* [What you are asked to do]: Set out word for word the line that contains "You Are Amazing: none -> 2.9 x 5.95 = 17.26" and each line after it, through the end of the data below, but exclude the pictures.

* [Listed records]:
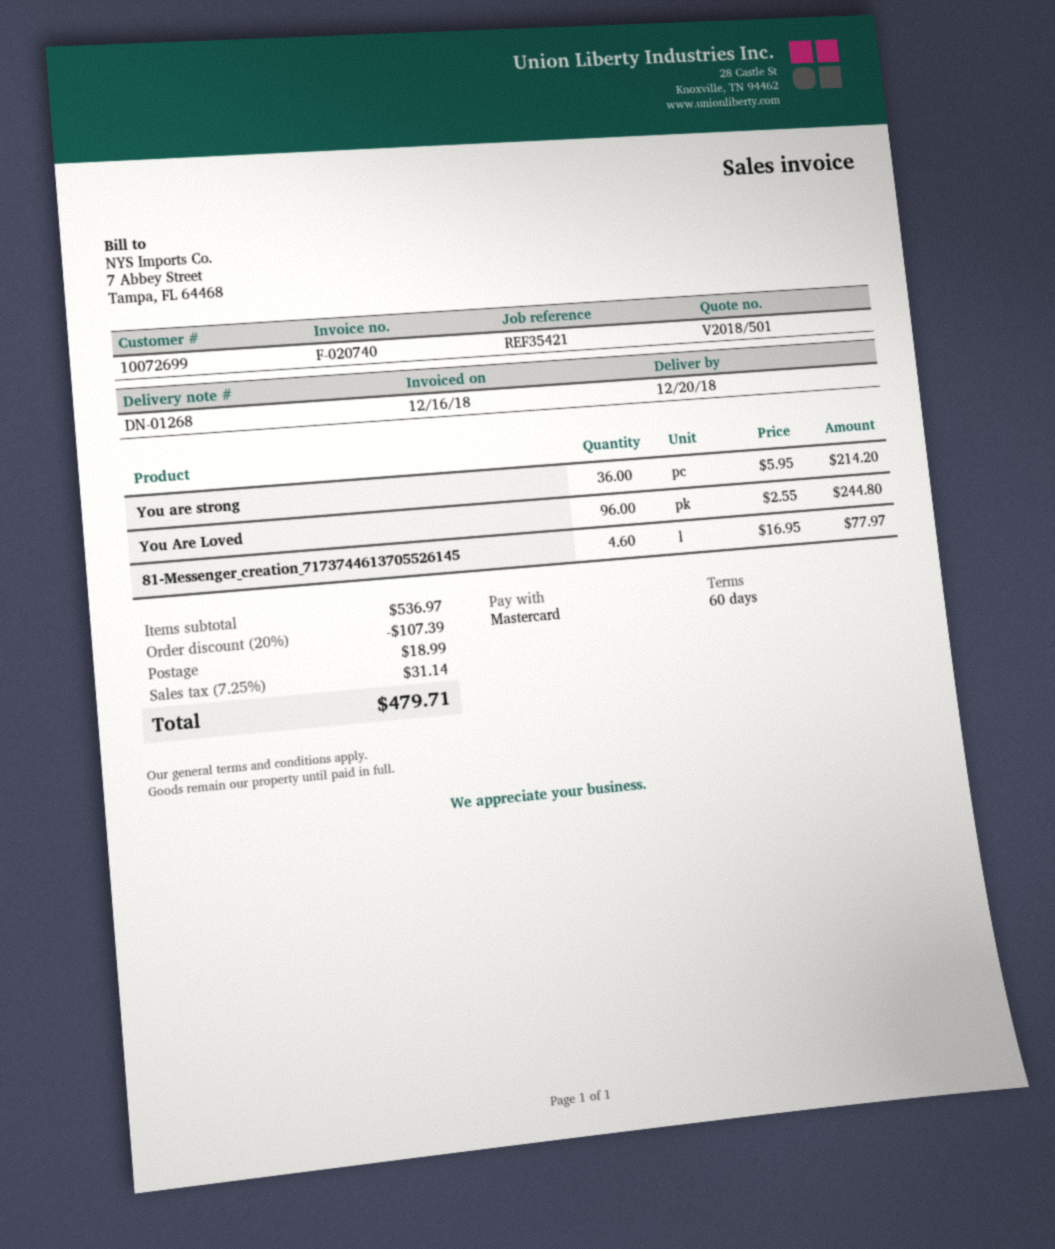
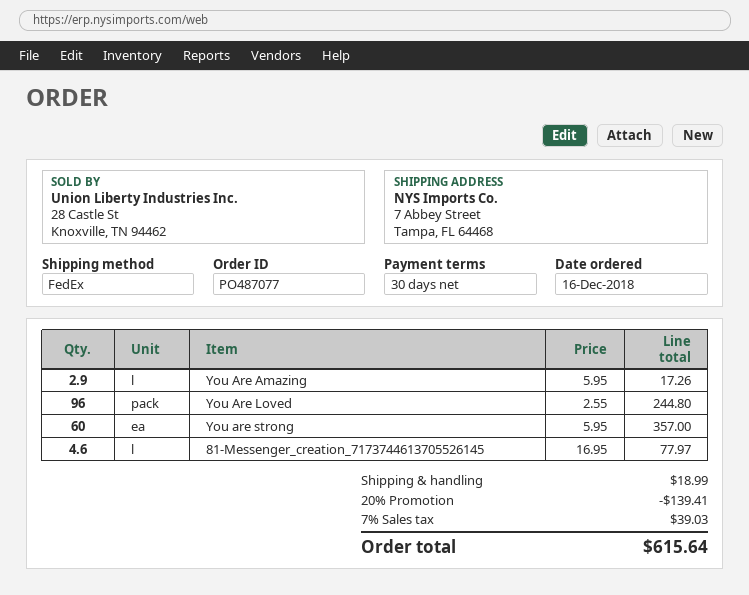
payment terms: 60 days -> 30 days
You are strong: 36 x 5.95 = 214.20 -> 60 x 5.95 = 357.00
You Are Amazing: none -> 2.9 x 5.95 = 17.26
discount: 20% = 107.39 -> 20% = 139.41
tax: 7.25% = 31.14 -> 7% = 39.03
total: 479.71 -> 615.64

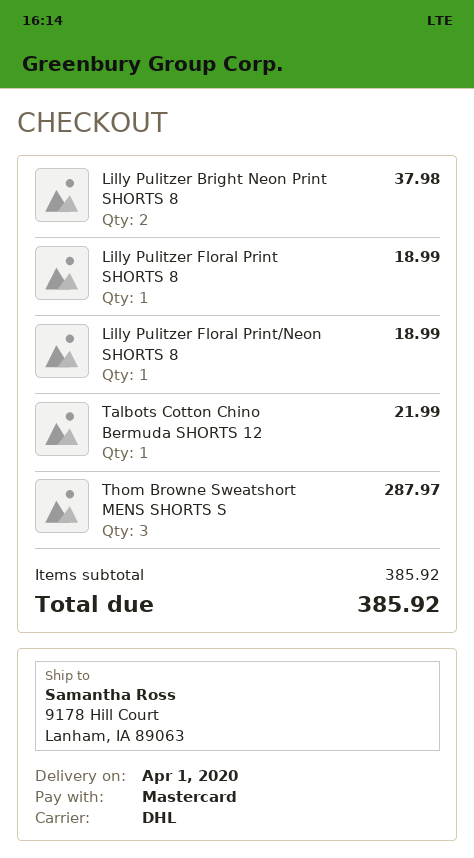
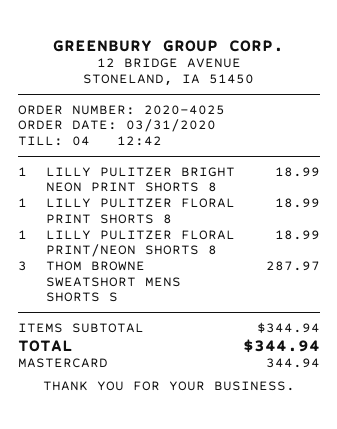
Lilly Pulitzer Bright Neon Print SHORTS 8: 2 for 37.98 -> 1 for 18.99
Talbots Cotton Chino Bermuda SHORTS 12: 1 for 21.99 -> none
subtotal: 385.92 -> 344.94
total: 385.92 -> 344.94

* [Expected output]:
You Are Amazing: none -> 2.9 x 5.95 = 17.26
discount: 20% = 107.39 -> 20% = 139.41
tax: 7.25% = 31.14 -> 7% = 39.03
total: 479.71 -> 615.64

Lilly Pulitzer Bright Neon Print SHORTS 8: 2 for 37.98 -> 1 for 18.99
Talbots Cotton Chino Bermuda SHORTS 12: 1 for 21.99 -> none
subtotal: 385.92 -> 344.94
total: 385.92 -> 344.94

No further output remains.